The external position that Miao Xiaochun adopted in composing this scene is thus not simply perceptual, but also historical and intellectual. Whereas the digital technology allows him to see Michelangelo’s work from an unexpected angle, it also implies a historical distance, across which he can reflect upon the Renaissance masterpiece critically. This critical position makes him a modern-day interpreter/translator of The Last Judgment. Unlike an art historian or art critic, however, he conveys his observation/interpretation through images.

Alternative Perception: Historical Precedents

The concept of alternative perception pertains to a conscious effort made by artists to expand viewing experience beyond conventional ways of seeing. In China, such effort can be traced back at least to the first century BCE. For example, Han dynasty tombs frequently contained murals depicting heavenly bodies and cosmological symbols -- images which transformed an underground grave chamber into a microcosm of the universe for the dead. Interestingly, in many instances, such murals appear as mirror images of normal representations of the cosmic order. Thus if the Green Dragon conventionally symbolizes East and the White Tiger signifies West, their positions are switched in tombs. The unspoken message of this reversal seems to be that the underground – the realm of death – demanded a perceptual mode opposite to that of the world above. By reversing the logic of the living, a different space was created for the dead beneath the surface of the earth.

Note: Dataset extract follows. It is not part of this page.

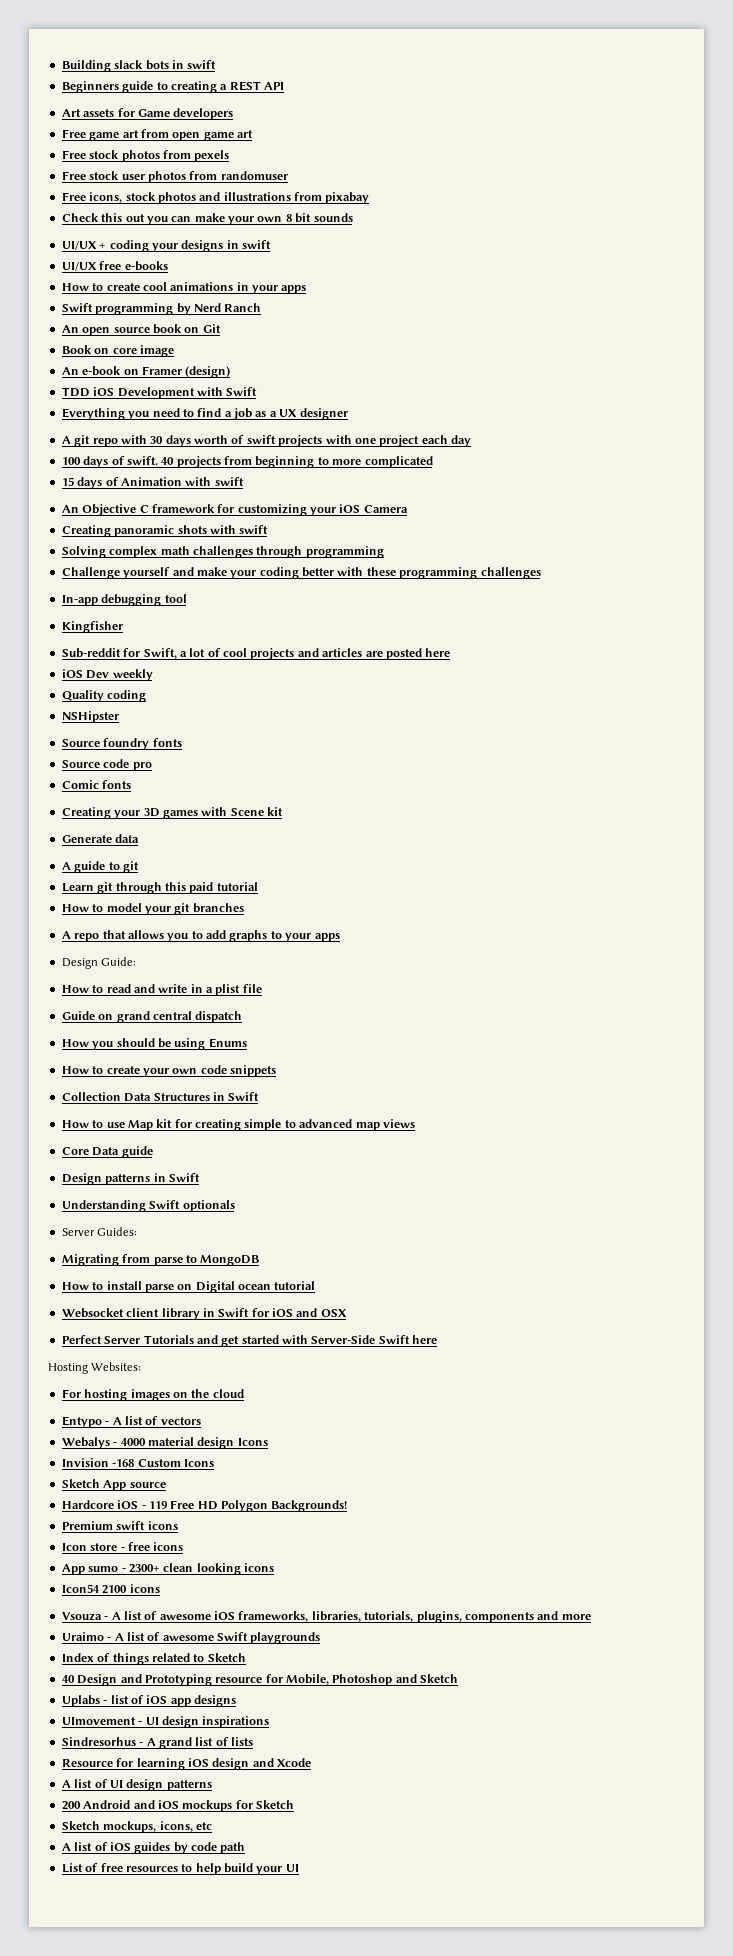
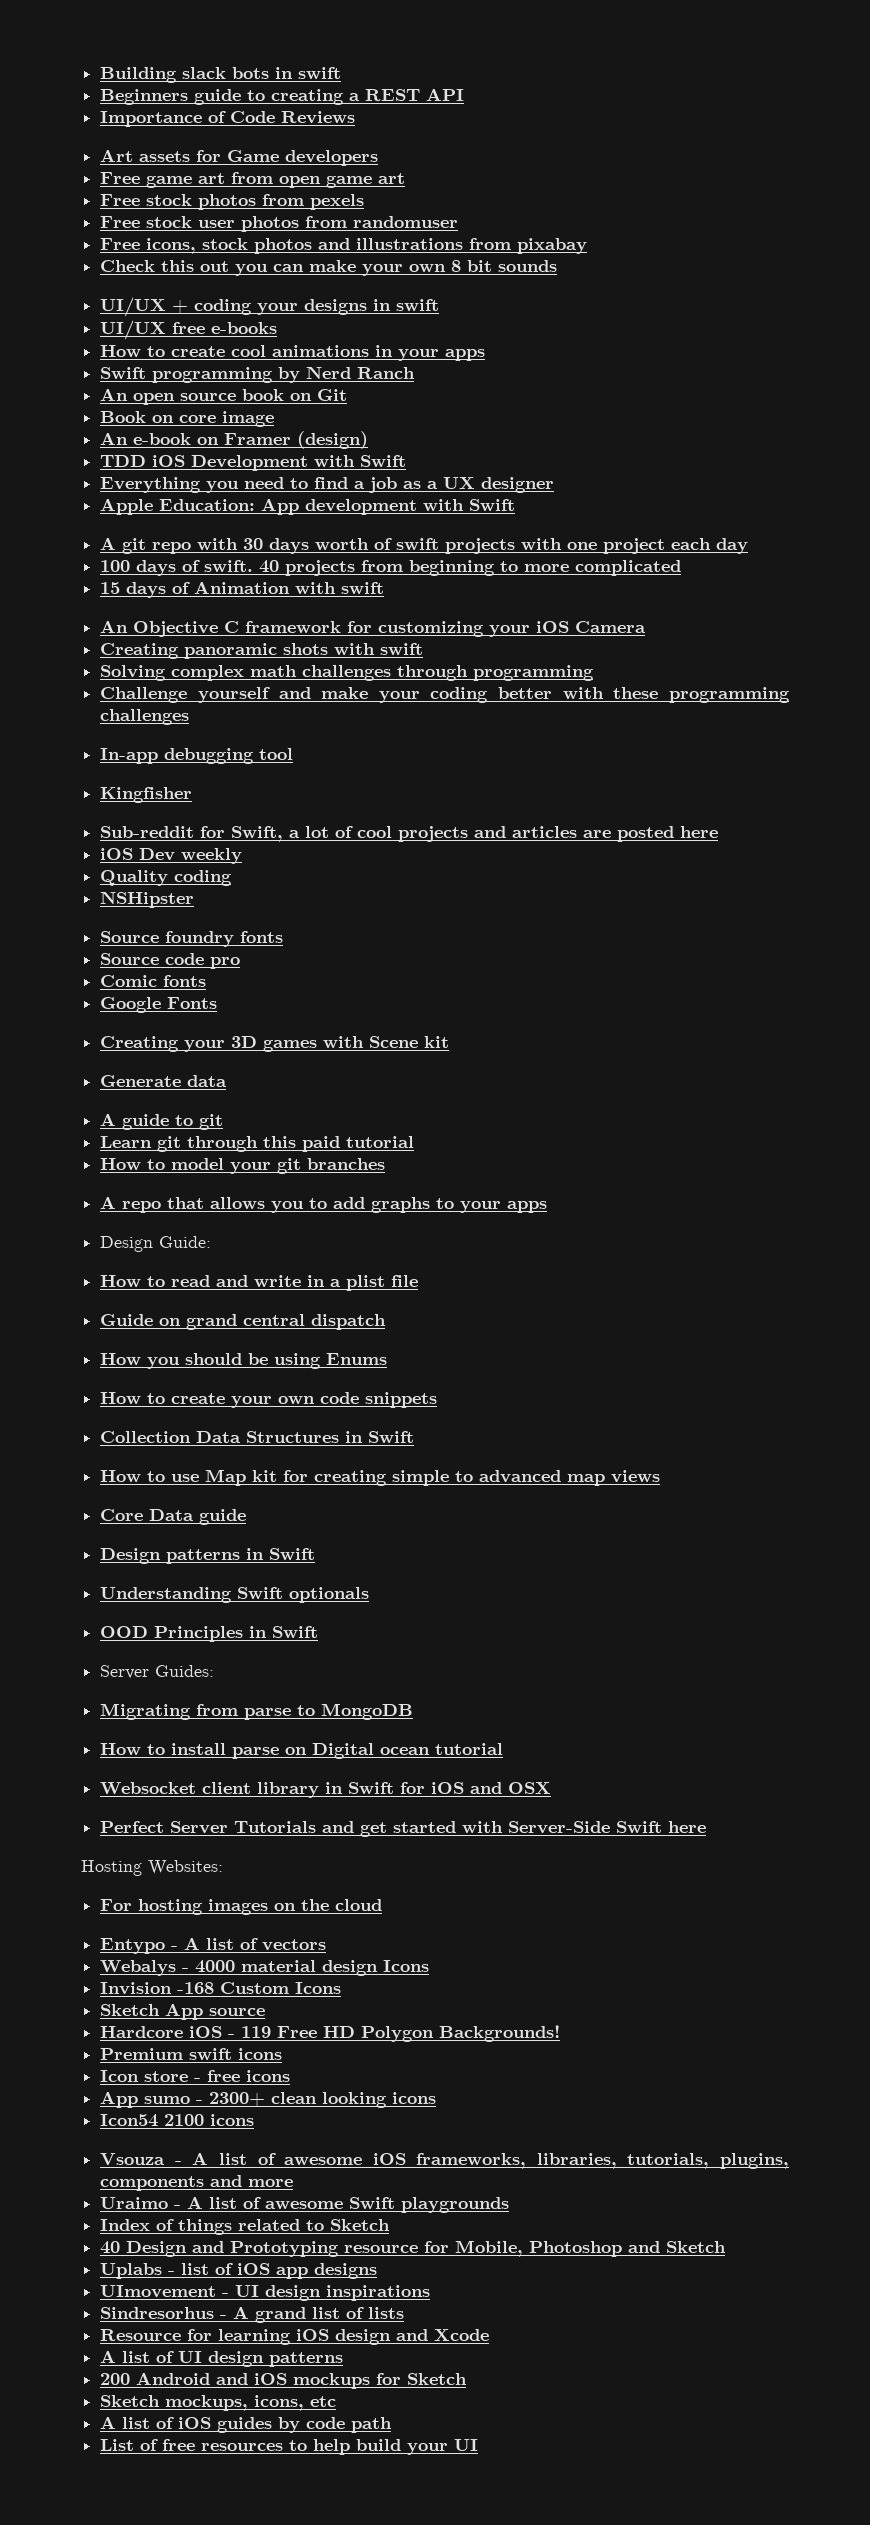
(284, 86) none -> [100,111,356,127] // Importance of Code Reviews
(348, 414) none -> [100,498,516,515] // Apple Education: App development with Swift
(132, 784) none -> [100,997,218,1013] // Google Fonts
(235, 1206) none -> [100,1626,319,1642] // OOD Principles in Swift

Similar perceptual reversals also characterize the designs of certain above ground images, inscriptions, and architectural structures. One group of such examples consists of stone columns erected in front of the royal tombs of the Liang dynasty near Nanjing. Bearing identical inscriptions on rectangular panels near the capitals, the two columns in each pair together define the entrance to a sacred burial ground. In one example the inscriptions read: “The Spirit Road of Grand Supreme Emperor Wen”. There is nothing strange about the content of these inscriptions; what is puzzling is the way they are written: the inscription on the left panel is a piece of regular text, but the one on the right panel is reversed.


Why was the regular writing reversed on the juxtaposed panel? Who was supposed to be in a position to read the reversed inscription “obversely”? In other words, who was thought to be on the other side of the stone column looking out? A gate always separates space into an interior and an exterior; in a graveyard these are commonly identified as the world of the dead and the world of the living. The pair of inscriptions on the twin columns thus signifies the junction of these two realms and the meeting point of two gazes projecting from the opposite sides of the gate: the “natural” gaze of the mourner proceeding from outside toward the burial ground, and his “inverted” gaze, which is now attributed to the dead at the other end of the spirit road, where his body was buried and his life was recorded on memorial tablets.


Such mirror inscriptions were created during the Northern and Southern Dynasties (386-589 CE; the Liang is one of the Southern Dynasties), a period which witness profound changes in visual perception and representation. One such change, as I have suggested elsewhere, is the appearance of a “binary” visual mode, which characterizes not only the Liang funerary inscriptions discussed above but also a famous scene in the celebrated handscroll painting, The Admonition of the Instructress to Palace Ladies attributed to the master painter Gu Kaizhi of the fourth century.[10]


This scene is divided into two halves, each with an elegant palace lady looking at herself in a mirror. The lady on the right turns inward with her back toward us, and we see her face only in the mirror. The lady on the left faces us; her reflection in the mirror becomes implicit (only the mirror’s patterned back is visible). The concept of a “mirror-image” is thus presented literally: each group is itself a pair of mirror-images, and the two groups together again form a reflecting double.


This “binary mode” reveals a strong desire to see things that had never been seen or represented before. The perspectives the artists pursued were not necessarily actual places on earth. The mundane achievement of seeing and representing things “naturalistically” could hardly fulfill the artists’ high aspirations, for art, they claimed, should allow them to transcend observed reality with its temporal and spatial boundaries. Thus when the poet Lu Ji tried to articulate the image of an ideal artist/writer, he described him as an immortal who “moves along with the four seasons and sighs at their passing on, and peers on all the things of the world and broods on their profusion.” He continues:


Thus it begins: retraction of vision, reversion of listening,

Absorbed in thought, seeking all around,

[His] essence galloping to the world’s eight bounds,

[His] mind roaming ten thousand yards, up and down.[11]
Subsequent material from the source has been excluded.